There also were the circle of the "afflicted," gazing with hard dry eyes on the murder they had done and with jeers and scoffs on their thin and cruel lips.
There, too, were the reverend ministers, Master Parris of Salem village, and Master Noyes of Salem town, and Master Cotton Mather, who had come down from Boston in his black clothes, like a buzzard that scents death and blood a long way off, to lend his spiritual countenance to the terrible occasion.
Master Noyes, however, the most of the time, seemed rather quiet and subdued.

He was thinking perhaps of Sarah Good's fierce prediction, when he urged her, as she came up to the gallows to confess, saying to her that, "she was a witch, and she knew it!" Outraged beyond all endurance at this last insult at such a moment, Sarah Good cried out: "It is a lie! I am no more a witch than you are.

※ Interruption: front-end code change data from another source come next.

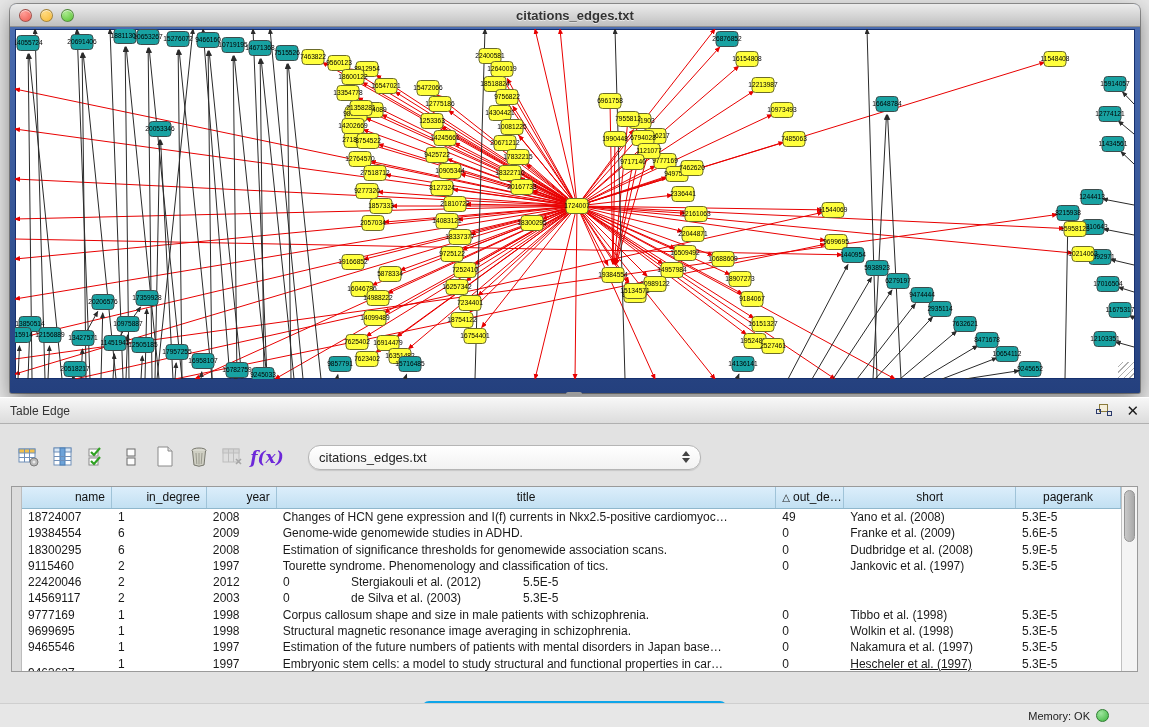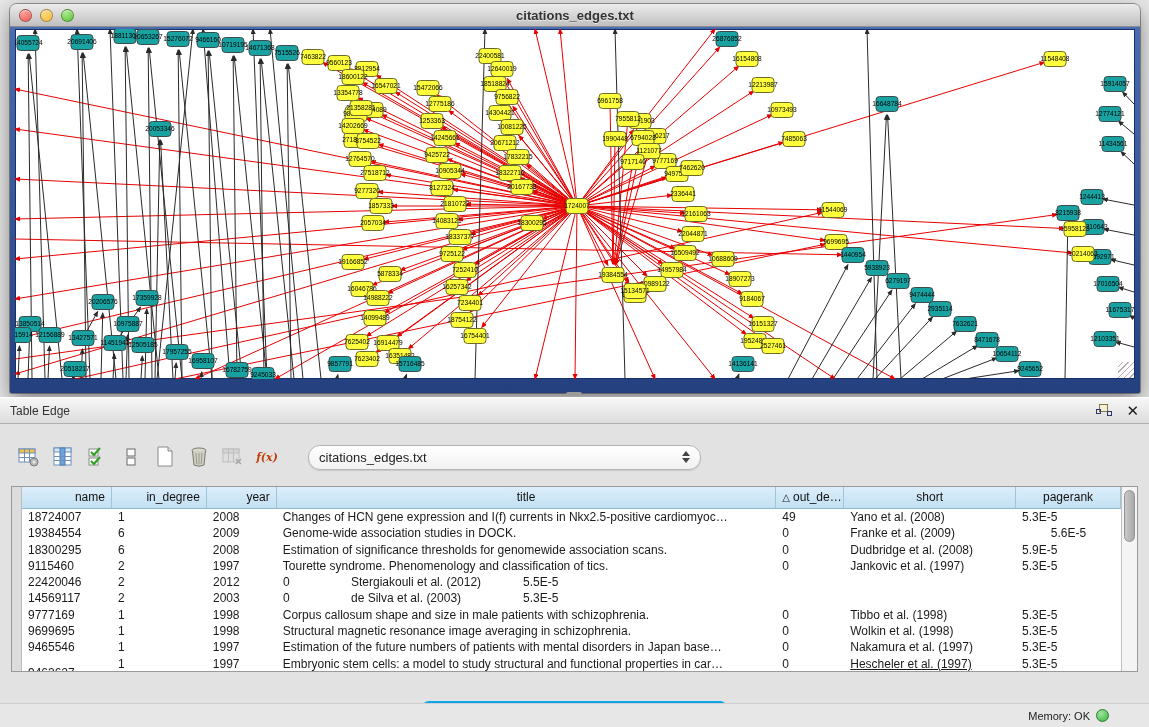"f(x)" .fx { color: #c2410c -> #6d28d9; font-size: 11px -> 17px }
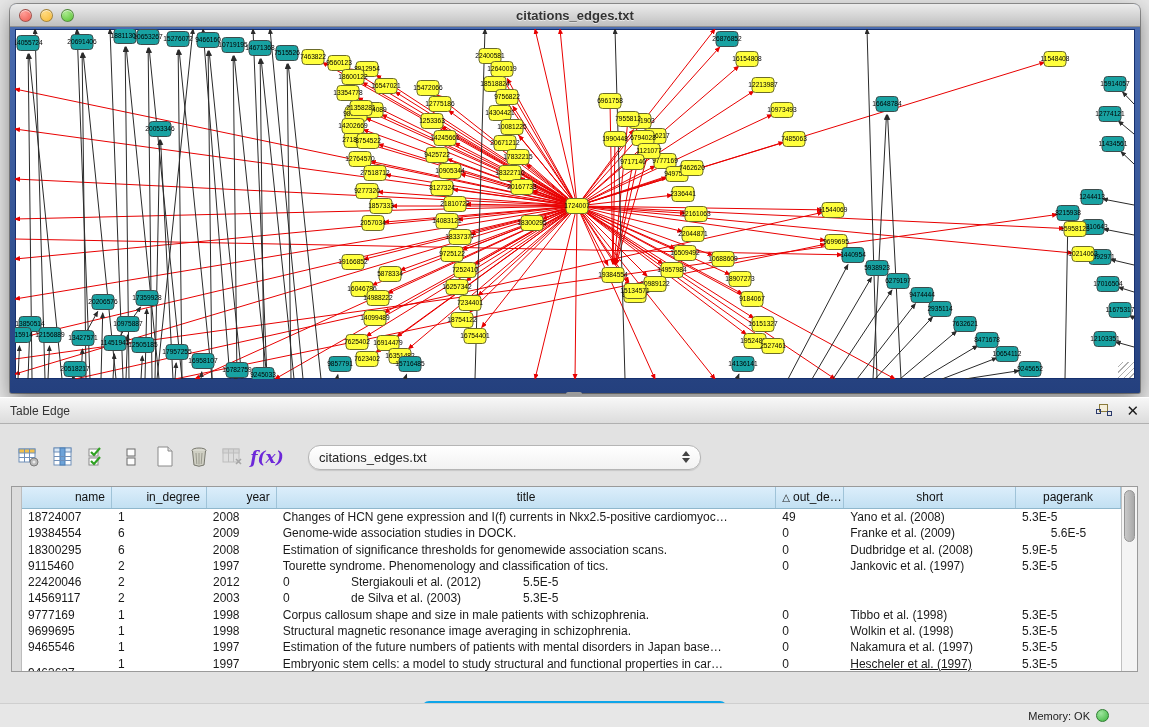"Genome-wide association studies in DOCK." div.cell { text: association studies in DOCK -> genomewide studies in ADHD }
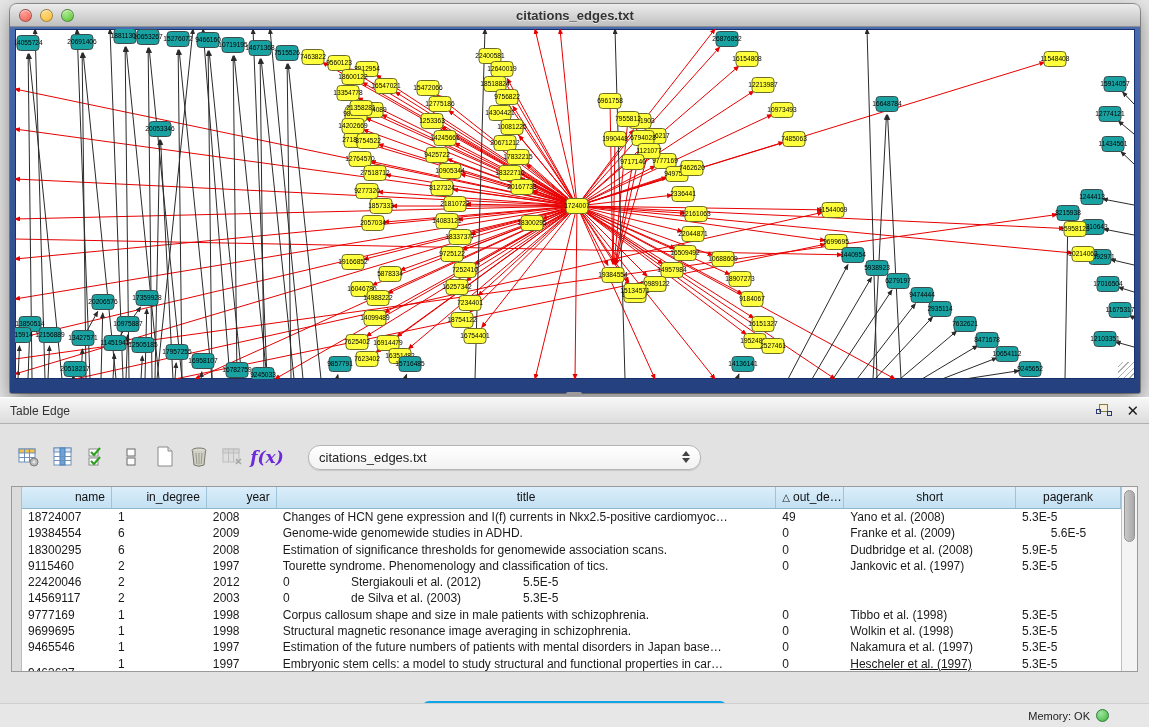"5.6E-5" div.cell { text-align: center -> none }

God will yet give you blood to drink for this day's cruel work!" Which prediction it is said in Salem, came true--Master Noyes dying of an internal hemorrhage bleeding profusely at the mouth.
It was not a scene that men of sound and kindly hearts would wish to witness; and yet Joseph Putnam and Ellis Raymond felt drawn to it by an irresistible sense of duty.

Hard, indeed, it was for Master Raymond; for the necessity of the case compelled him to suppress all show of sympathy with the sufferer, in order that he might more effectually carry out his plans for Dulcibel's escape from the similar penalty that menaced her.
And he, therefore, could not even ride around like Master Putnam, with a frowning face, uttering occasional emphatic expressions of his indignation and horror, that the crowd would probably not have endured from any one else.
There were some incidents that were especially noticeable.

Samuel Wardwell had "confessed" in his fear, but subsequently taken back his false confession, and met his death.